__DATASET__.
--- START ---

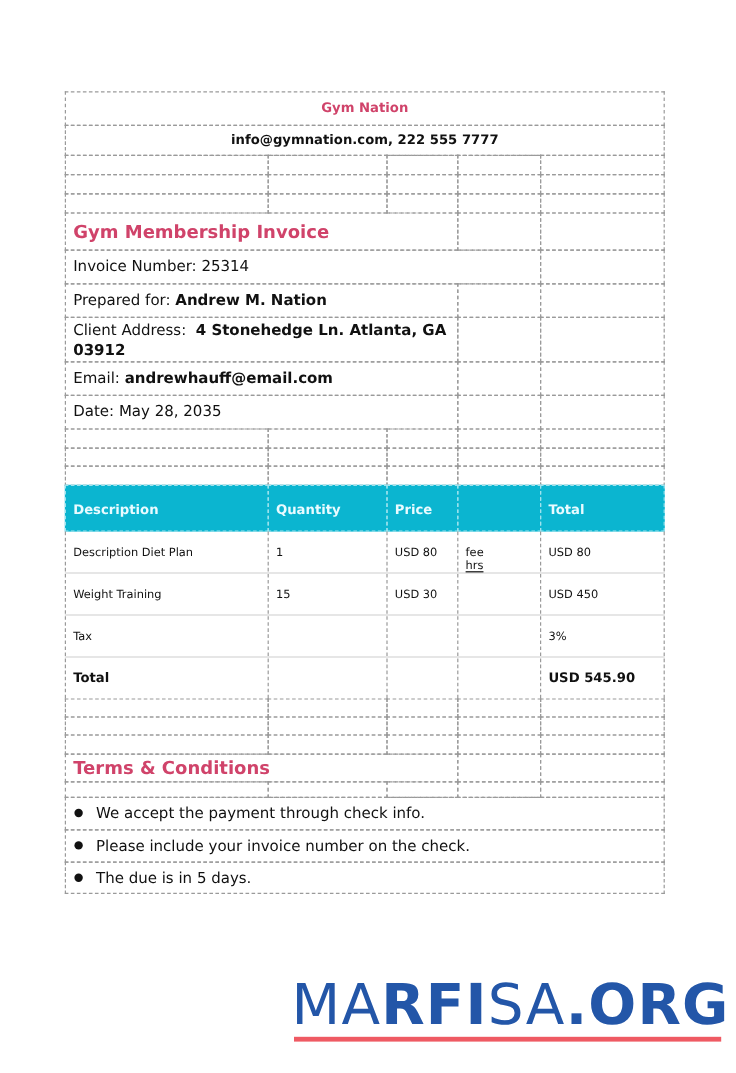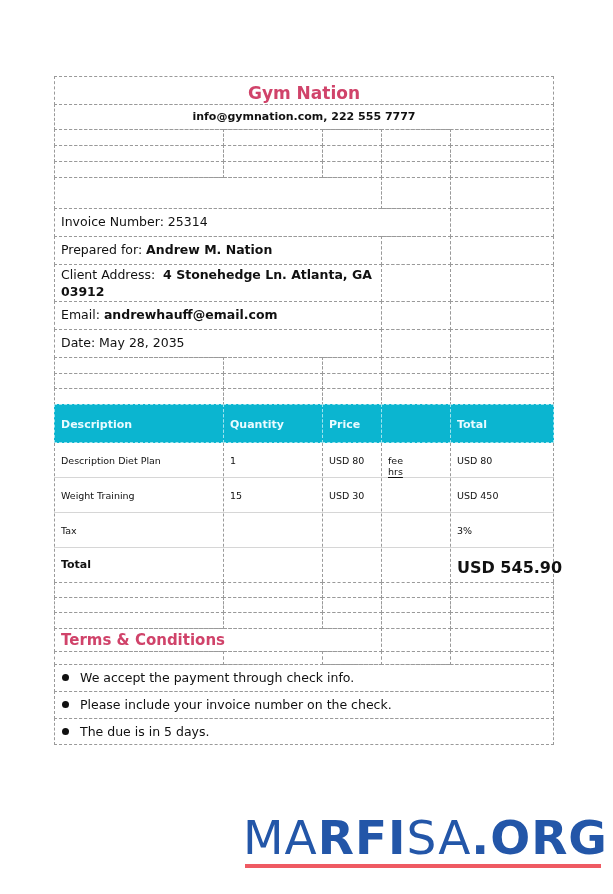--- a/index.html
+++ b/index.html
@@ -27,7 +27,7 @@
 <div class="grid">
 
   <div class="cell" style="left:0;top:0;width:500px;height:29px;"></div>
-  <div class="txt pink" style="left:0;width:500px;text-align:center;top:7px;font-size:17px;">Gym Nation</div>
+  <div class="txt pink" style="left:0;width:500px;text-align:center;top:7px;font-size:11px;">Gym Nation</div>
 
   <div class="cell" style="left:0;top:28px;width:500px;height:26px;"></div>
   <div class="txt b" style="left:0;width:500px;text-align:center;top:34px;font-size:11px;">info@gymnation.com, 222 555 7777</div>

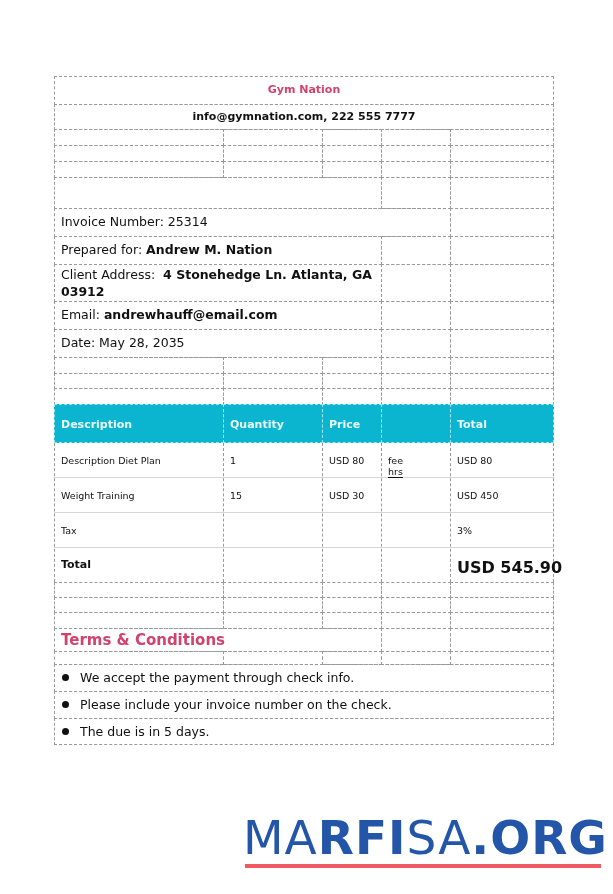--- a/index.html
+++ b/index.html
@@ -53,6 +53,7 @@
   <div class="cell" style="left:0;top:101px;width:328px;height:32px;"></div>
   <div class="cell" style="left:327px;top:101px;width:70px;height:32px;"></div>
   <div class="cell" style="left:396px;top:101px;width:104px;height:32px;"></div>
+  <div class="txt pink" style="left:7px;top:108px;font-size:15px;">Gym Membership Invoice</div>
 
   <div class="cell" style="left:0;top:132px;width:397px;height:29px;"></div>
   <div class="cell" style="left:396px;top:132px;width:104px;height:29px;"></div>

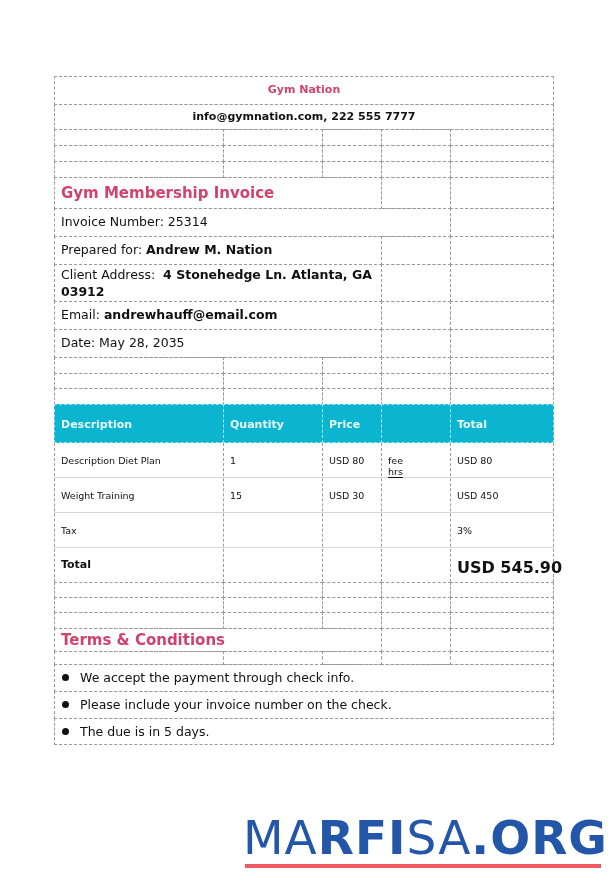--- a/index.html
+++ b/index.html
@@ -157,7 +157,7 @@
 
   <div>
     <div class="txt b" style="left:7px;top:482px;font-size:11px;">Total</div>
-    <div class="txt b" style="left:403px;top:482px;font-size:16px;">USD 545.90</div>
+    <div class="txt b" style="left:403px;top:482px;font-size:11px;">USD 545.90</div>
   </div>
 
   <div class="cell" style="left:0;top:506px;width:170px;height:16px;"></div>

--- END ---
--- START ---

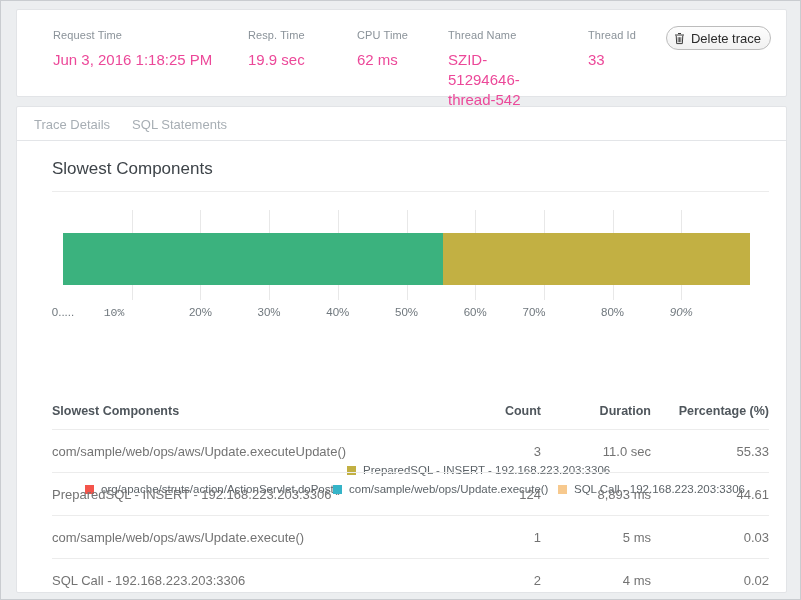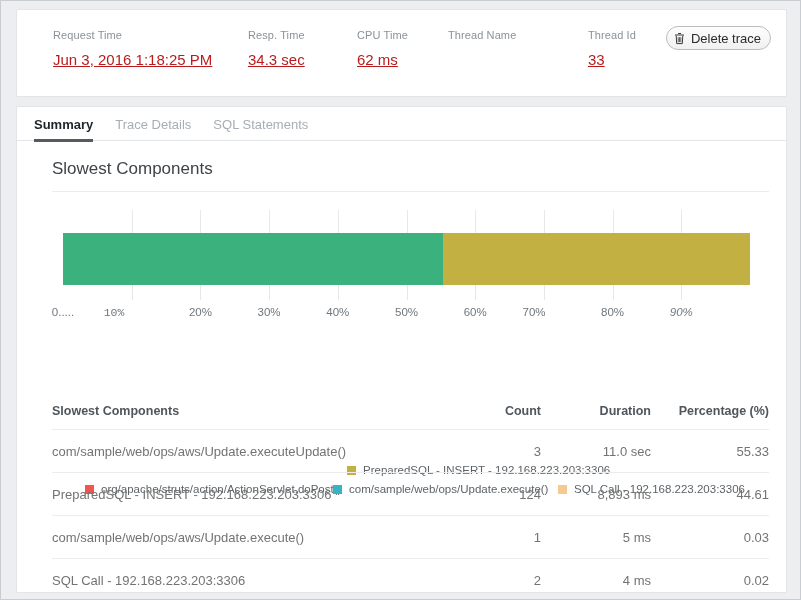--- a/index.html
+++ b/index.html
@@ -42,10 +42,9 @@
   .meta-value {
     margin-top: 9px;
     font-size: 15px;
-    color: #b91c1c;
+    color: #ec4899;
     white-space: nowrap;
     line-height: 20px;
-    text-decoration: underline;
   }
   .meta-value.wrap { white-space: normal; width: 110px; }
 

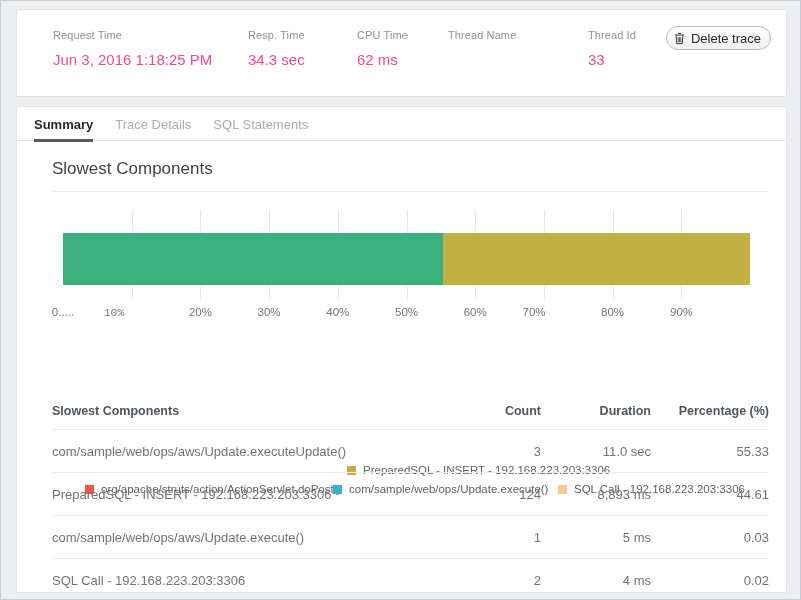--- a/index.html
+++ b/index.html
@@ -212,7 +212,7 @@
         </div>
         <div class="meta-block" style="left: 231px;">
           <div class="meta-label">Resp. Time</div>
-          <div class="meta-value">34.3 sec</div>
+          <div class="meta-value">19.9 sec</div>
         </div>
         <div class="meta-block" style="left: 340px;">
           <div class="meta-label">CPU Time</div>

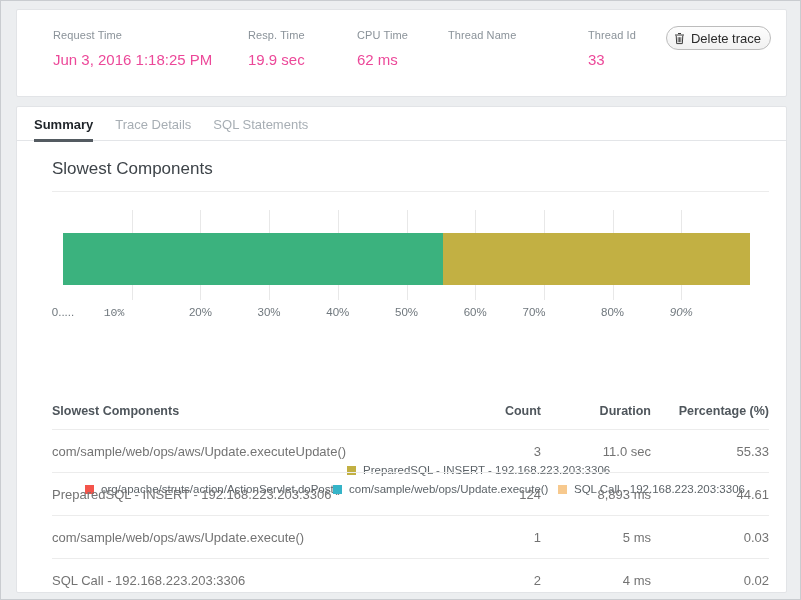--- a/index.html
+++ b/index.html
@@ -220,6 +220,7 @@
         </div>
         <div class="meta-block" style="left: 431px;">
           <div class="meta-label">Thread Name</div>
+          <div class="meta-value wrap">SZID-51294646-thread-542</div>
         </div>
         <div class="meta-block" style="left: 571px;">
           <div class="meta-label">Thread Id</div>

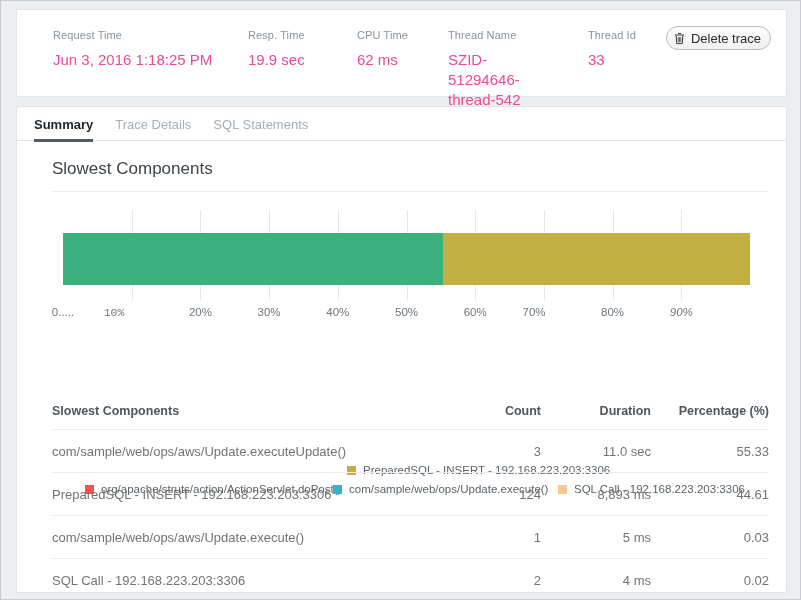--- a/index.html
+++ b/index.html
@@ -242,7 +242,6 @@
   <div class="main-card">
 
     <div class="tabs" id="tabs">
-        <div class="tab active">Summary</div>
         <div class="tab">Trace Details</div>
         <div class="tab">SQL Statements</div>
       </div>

--- END ---

__YOUR GOAL__. Whenever the string "space" shows up in a line of the entries, copy that line.

__WRITTEN RESPONSE__.
     white-space: nowrap;
   .meta-value.wrap { white-space: normal; width: 110px; }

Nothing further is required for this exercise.